The 2 Simple Ingredients to Making ANY Strategy ADHD-Friendly and Effective
We all know the feeling: You hear about this great hack or strategy that you just know will make a difference, the thing that will finally make you feel like you have it under control.
But … despite your greatest plans, valiant efforts, and amazing ideas, the brilliant strategy just never gets off the ground.
And you’re left feeling like nothing ever works. Again.
ADHD brains are brilliant at crafting strategies but equally (if not more) brilliant at breaking them down before they’ve even gotten started.
That's why it’s so powerful to create ADHD-friendly (read: ADHD resilient) strategies. With just a little bit of understanding of the science of how ADHD brains work best, we can do just that—adding in some key factors to make ANY strategy we want to try work for an ADHD brain.
Why ADHD brains are so helped by strategies
Strategies are KEY for ADHD brains.
Why?
Because our world is not built for an ADHD brain.
It works great for neurotypical brains, the way they are motivated, and the ways they function best. But the systems and structures that have been created for those neurotypical brains fall oh-so-very-short for ADHD brains.
Strategies are intentional external systems that get repeated over and over again and create a bridge between how our brains work and how the world works. They basically translate the world for our brains. (Or sometimes translate our brains for the world)
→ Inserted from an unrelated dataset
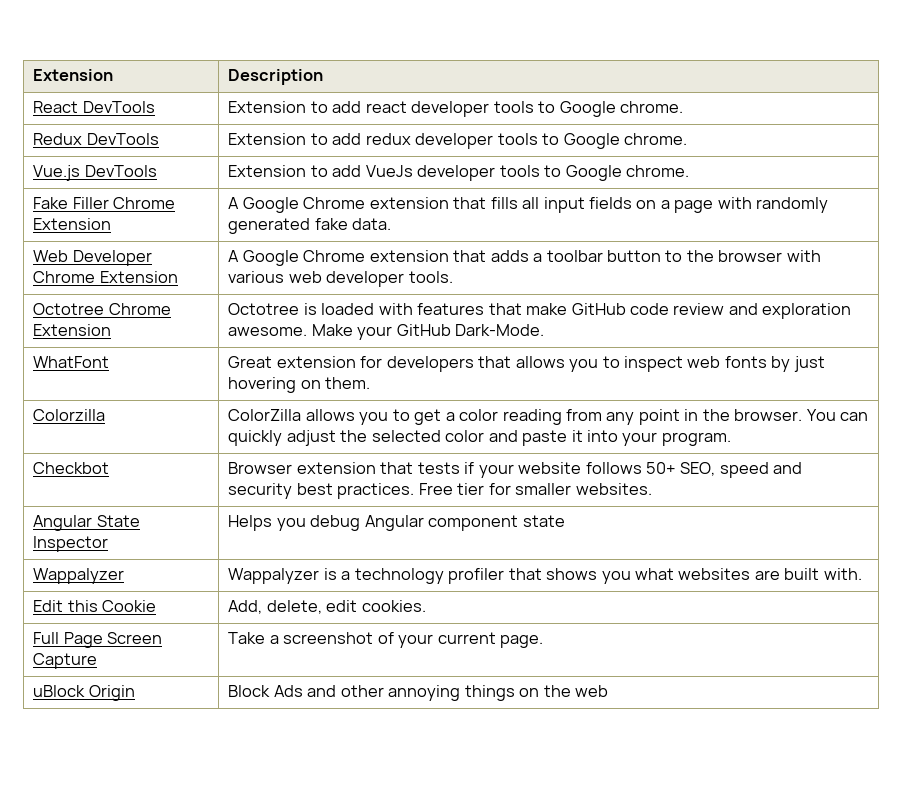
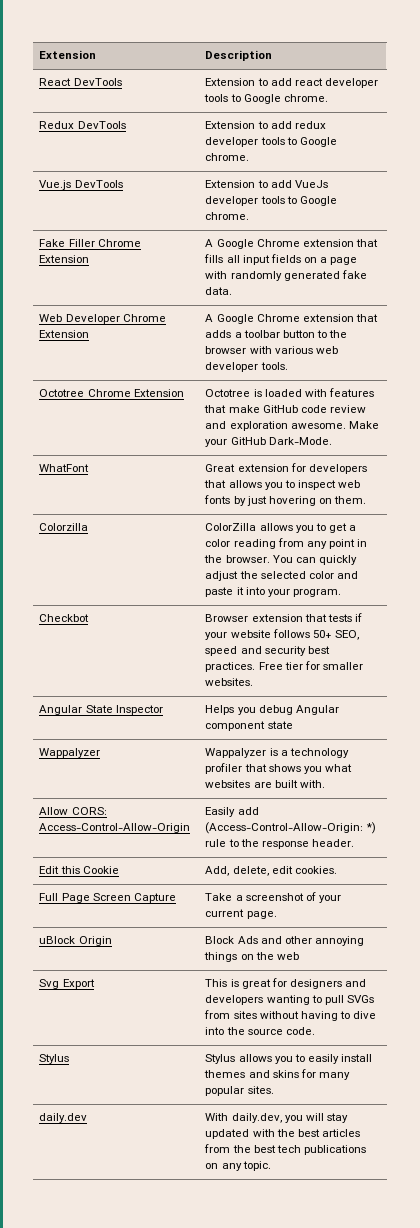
+ Allow CORS: Access-Control-Allow-Origin | Easily add (Access-Control-Allow-Origin: *) rule to the response header.
+ Svg Export | This is great for designers and developers wanting to pull SVGs from sites without having to dive into the source code.
+ Stylus | Stylus allows you to easily install themes and skins for many popular sites.
+ daily.dev | With daily.dev, you will stay updated with the best articles from the best tech publications on any topic.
Let’s take a medication timer, for example. We need our meds, but we’ve got a world that says you should take them at 8 am. But our brains? Who knows what we’re doing at 8 am, let alone if we remember our medication is supposed to be on our agenda. A medication timer creates a great little bridge between these two realities- a world that says 8 am and a brain that says- I want to take them, but there is no way the clock turning to 8 am is going to remind me to do that. Instead of trying to transform our brains so they can magically mark the passage of time or somehow make it less important that we take our meds at 8. The medication timer does its thing, “DING, DING, DING,” on top of your pills, effectively telling your brain - remember that thing you wanted to do? Now’s the time!
Why traditional strategies don’t work for ADHD brains
There are tons of these strategy bridges out there. Crafted for all kinds of people to translate their lives and brains for the world they find themselves in.
They’re super appealing to ADHD brains. They promise to smooth the road of our lives, remove obstacles, and solve key problems.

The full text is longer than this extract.